Quelle belle réussite que Dig Dig, le duo entre Bob Brozman et René Lacaille. René Lacaille, perpétuel novateur (il joue aussi bien dans les halls d’hôtel que dans les avions et après les concerts entre amis) est aussi connu à la Réunion pour ses talents de guitariste que d’accordéoniste.

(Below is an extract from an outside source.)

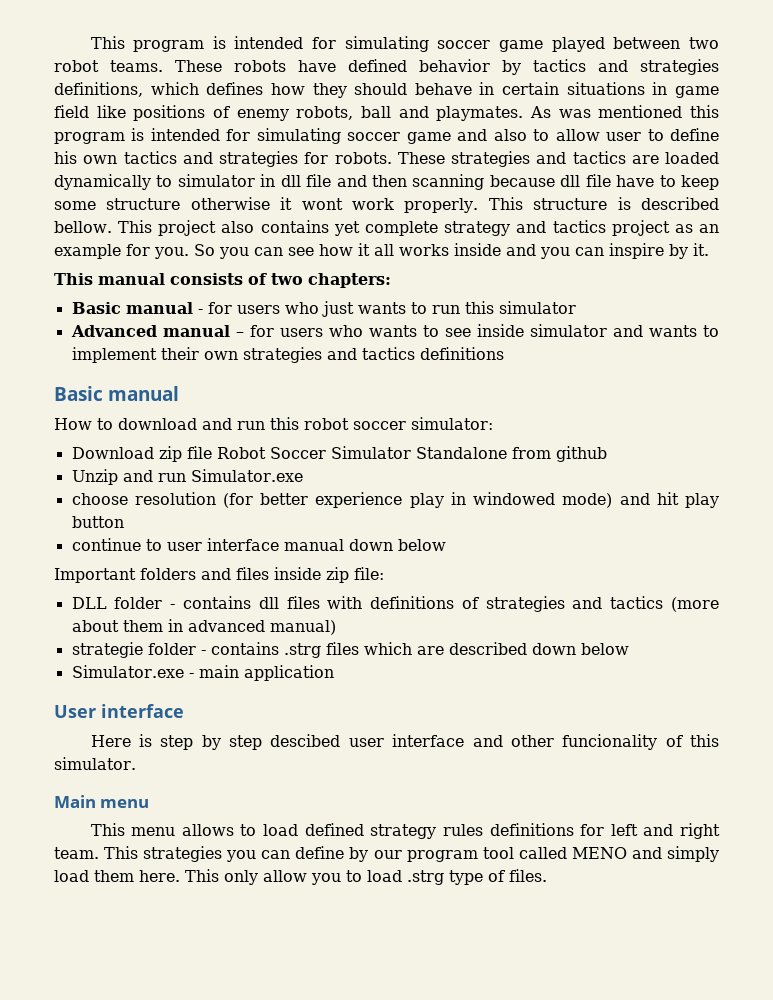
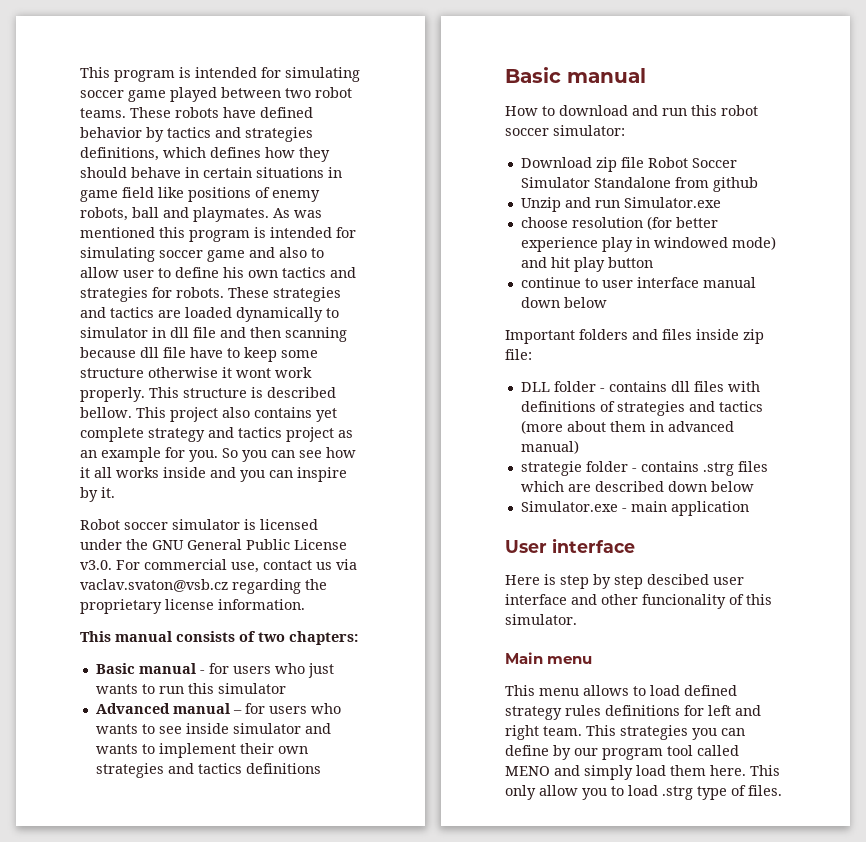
(709, 249) none -> [80,519,318,530] [80,539,347,550] [80,559,357,573] [80,579,327,594] [80,599,305,614] // Robot soccer simulator is licensed under the GNU General Public License v3.0. For commercial use, contact us via vaclav.svaton@vsb.cz regarding the proprietary license information.

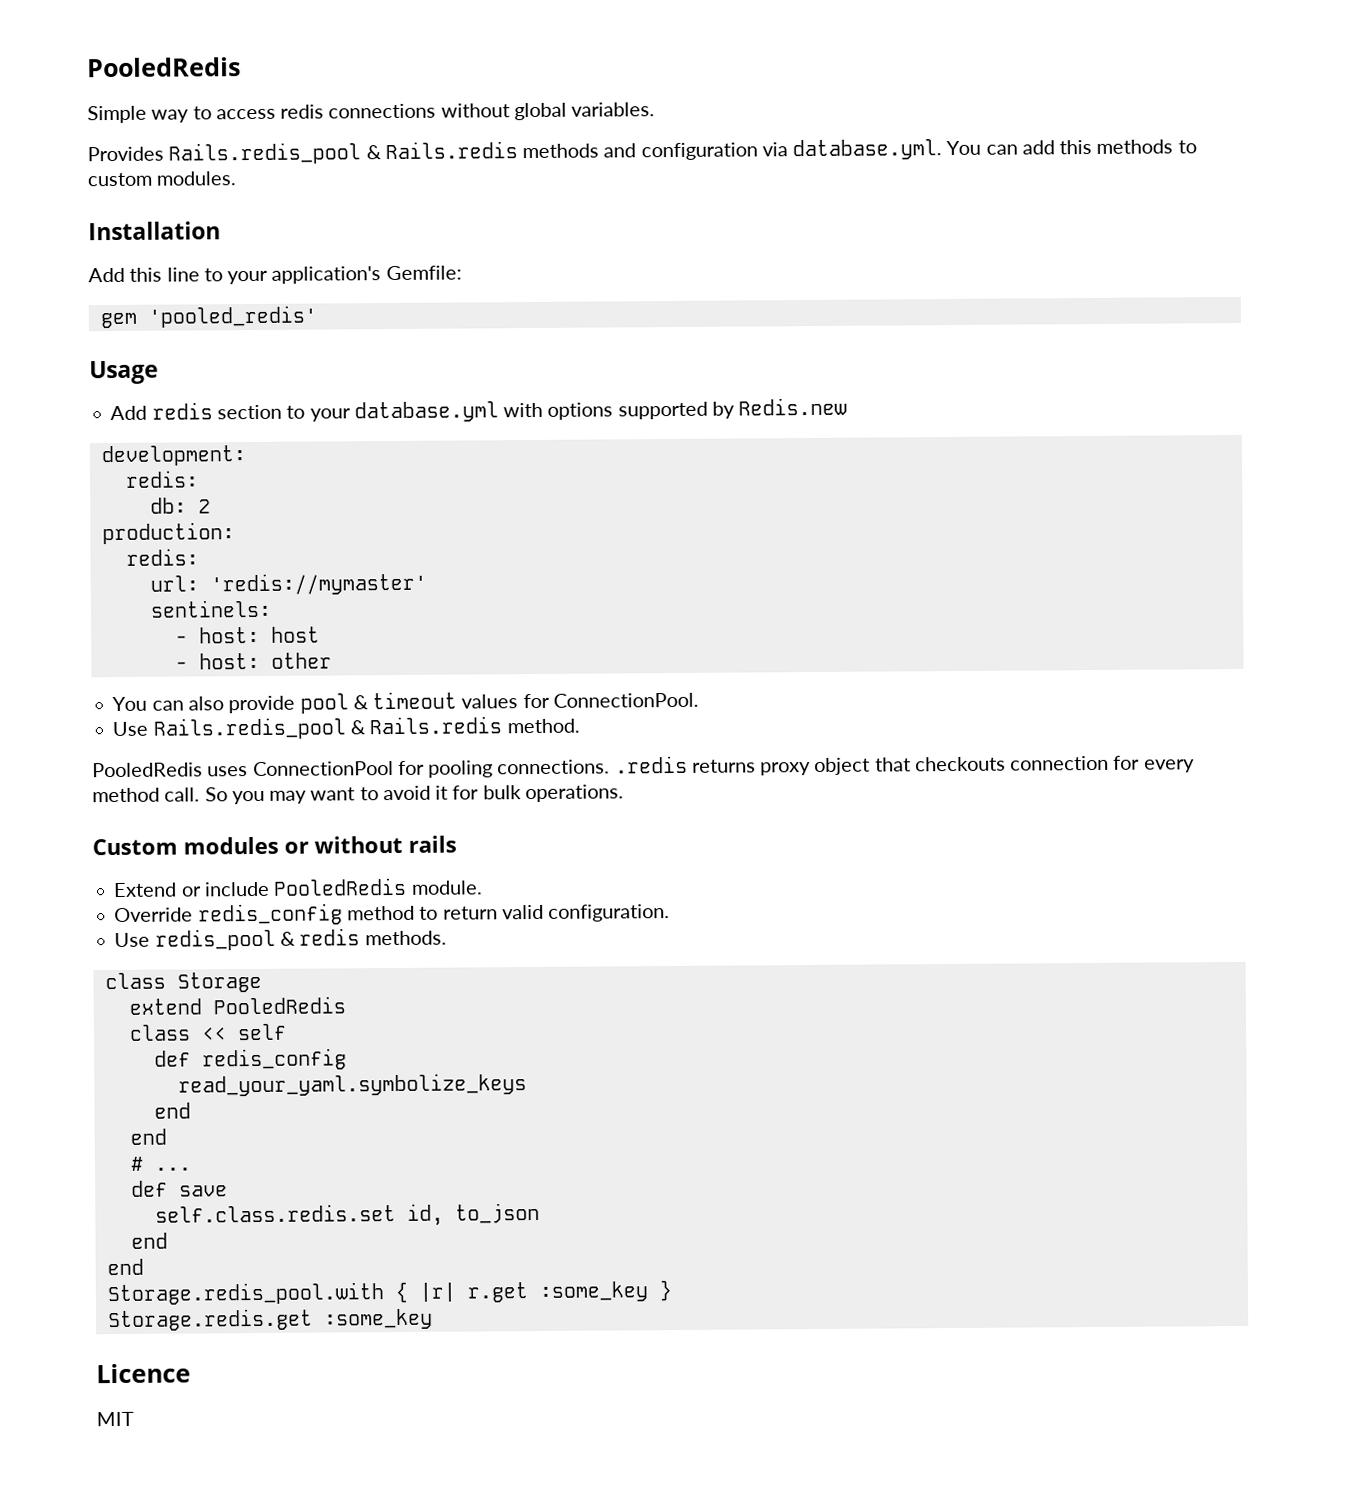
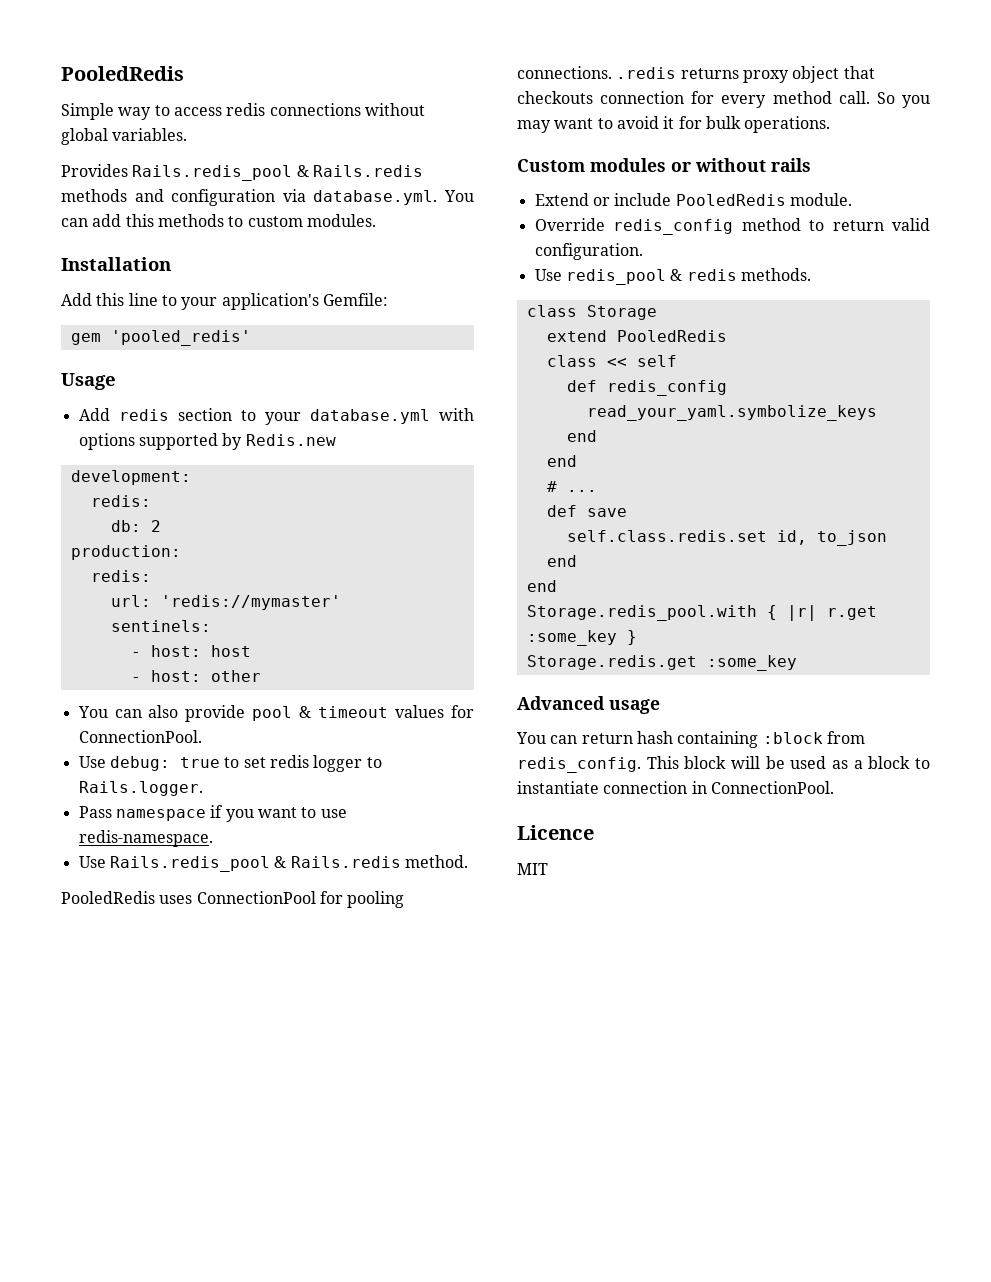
(699, 700) none -> [78,755,382,772] [78,781,203,796] [78,805,347,822] [78,830,213,847] // Use debug: true to set redis logger to Rails.logger. // Pass namespace if you want to use redis-namespace.
(433, 1319) none -> [517,696,660,714] [516,731,865,748] [517,756,930,773] [517,781,834,794] // Advanced usage // You can return hash containing :block from redis_config. This block will be used as a block to instantiate connection in ConnectionPool.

Jouant ici aussi bien de son piano à bretelles que de sa charango (petite guitare d’Amérique du Sud) ou de sa tchoulas (guitare grecque), il propose des œuvres où se télescopent blues, jazz, sega, musiques brésiliennes, maloya et glissandos de la guitare hawaïenne qu’affectionne particulièrement Bob Brozman. On ne peut qu’être séduit par la pompe cadencée du pîano à bretelles dans des maloya blues qui s’accorde bien avec la guitare fine du californien et les percussions de ses complices de toujours, Bernard Marka et Joel Gonthier. Il y aussi les granmou, figures emblématiques du maloya invitées à la fête. Mais au delà de cette musique échevelée qui ne laisse pas respirer, il y a cette pointe de nostalgie qui n’échappe pas aux Réunionais. Planent en effet les ombres des morts qui ont imprégné de manière indélébile la musique de René Lacaille : Alain Peters, le poète alcoolique et magique, joueur de takamba, et Henri Madoré, le troubadour aujourd’hui disparu de l’île qui influença tant de musiciens
Titres : 1. Zok ; 2. 5 O.P. (Syncopé) ; 3. An Dio ; 4. Lang La ; 5. Oh ! Lé La O ; 6. Fraka ; 7. Zi Bi Pi Blues ; 8. Pondaurat ; 9. Place D’Youville ; 10. Lozé ; 11. Ti Guitar La ; 12. Debussy A La Reunion ; 13. Mam’Zelle Rico ; 14. K Ba ; 15. Maria Ya Ya.